12. INDEPENDENT CONTRACTOR
It is understood and agreed that WOS shall have the right on behalf of and in the name of Client to contract with others for necessary
services, supplies, equipment, employees or otherwise in the carrying out of duties and services outlined in this Contract for Services. It is
understood that in all such matters, WOS is an independent contractor, not an agent or employee of Client and is not authorized to act
on behalf of Client except as outlined in this Agreement. Client is entitled to provide WOS with general guidance to assist in completing
the scope of services to Client's satisfaction, nevertheless WOS is ultimately responsible for directing and controlling the performance of
the services comprising the scope of work, in accordance with the terms and conditions of this Contract.
13. MERGER OF TERMS AND MODIFICATIONS
This Contract for Services shall be construed as a contract executed and intended to be performed in the State of Tennessee and shall be
interpreted under the substantive laws of the state of Tennessee without regard for conflicts of laws principles. This Contract for Services
contains all of the terms agreed upon by the parties with respect to it subject matter and supersedes all prior agreements, arrangements,
promises and communications between the parties concerning such subject matter, whether oral or written.

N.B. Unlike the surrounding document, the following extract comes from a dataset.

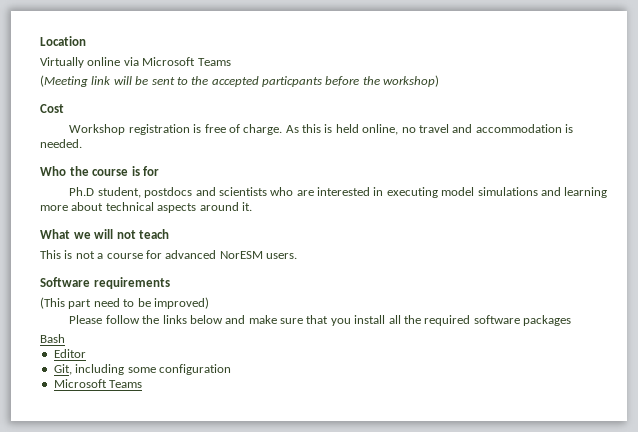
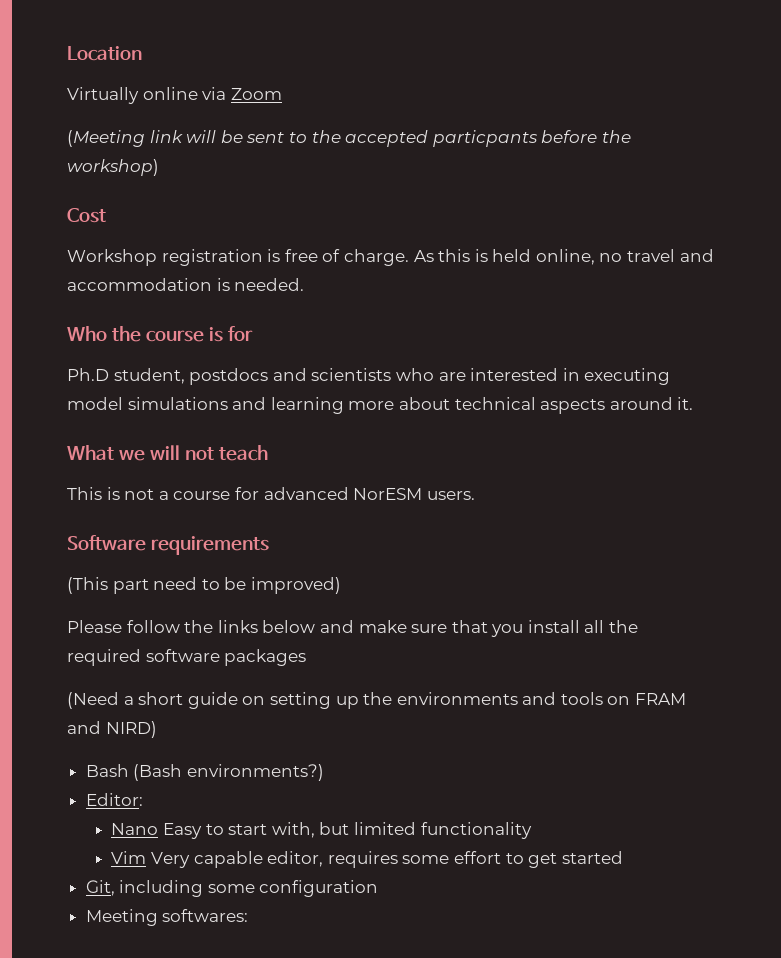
[142,57,231,66] Microsoft Teams -> [230,88,282,100] Zoom
[40,334,65,343] [53,349,86,358] Bash // Editor -> [67,692,687,709] [67,721,157,738] [85,764,324,781] [85,793,143,806] [111,822,532,839] [111,851,623,868] (Need a short guide on setting up the environments and tools on FRAM and NIRD) // Bash (Bash environments?) // Editor: // Nano Easy to start with, but limited functionality // Vim Very capable editor, requires some effort to get started
[53,379,143,388] Microsoft Teams -> [85,909,249,926] Meeting softwares:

14. MISCELLANEOUS PROVISIONS
a)
WOS is not responsible for music licensing.
b)
Client understands that many of the decorations, furniture items, serving items, small wares, equipment items and props are
rented for the occasion or are the property of WOS or other contractors. Should any such items be damaged or converted by Client or
its employees, agents or guests, then Client agrees to pay the repair and/or replacement costs of such items.
c)
Section headings, numbers, letters and emphasis marks have been inserted for convenience of reference only. If there shall be
any conflict between any such headings, numbers, letters or emphasis marks and the text of this Contract, the text shall control.
d)
Client understands that this contract is for venue rental only. Client or clients representatives or vendors are responsible for all
setup, cleanup and tear down of WOS owned materials or contracted rentals. WOS does not provide these services as part of this
contract, however, these services may be available from WOS at an additional expense. Cleanup includes trash removal, sweeping of
floors, and the cleaning of all areas to be free from debris. All WOS decorations, furniture items, serving items, small wares, equipment
items and props must be returned to their place of origin. WOS reserves the right to invoice client should any additional charges or costs
be accrued from failure to comply with this provision.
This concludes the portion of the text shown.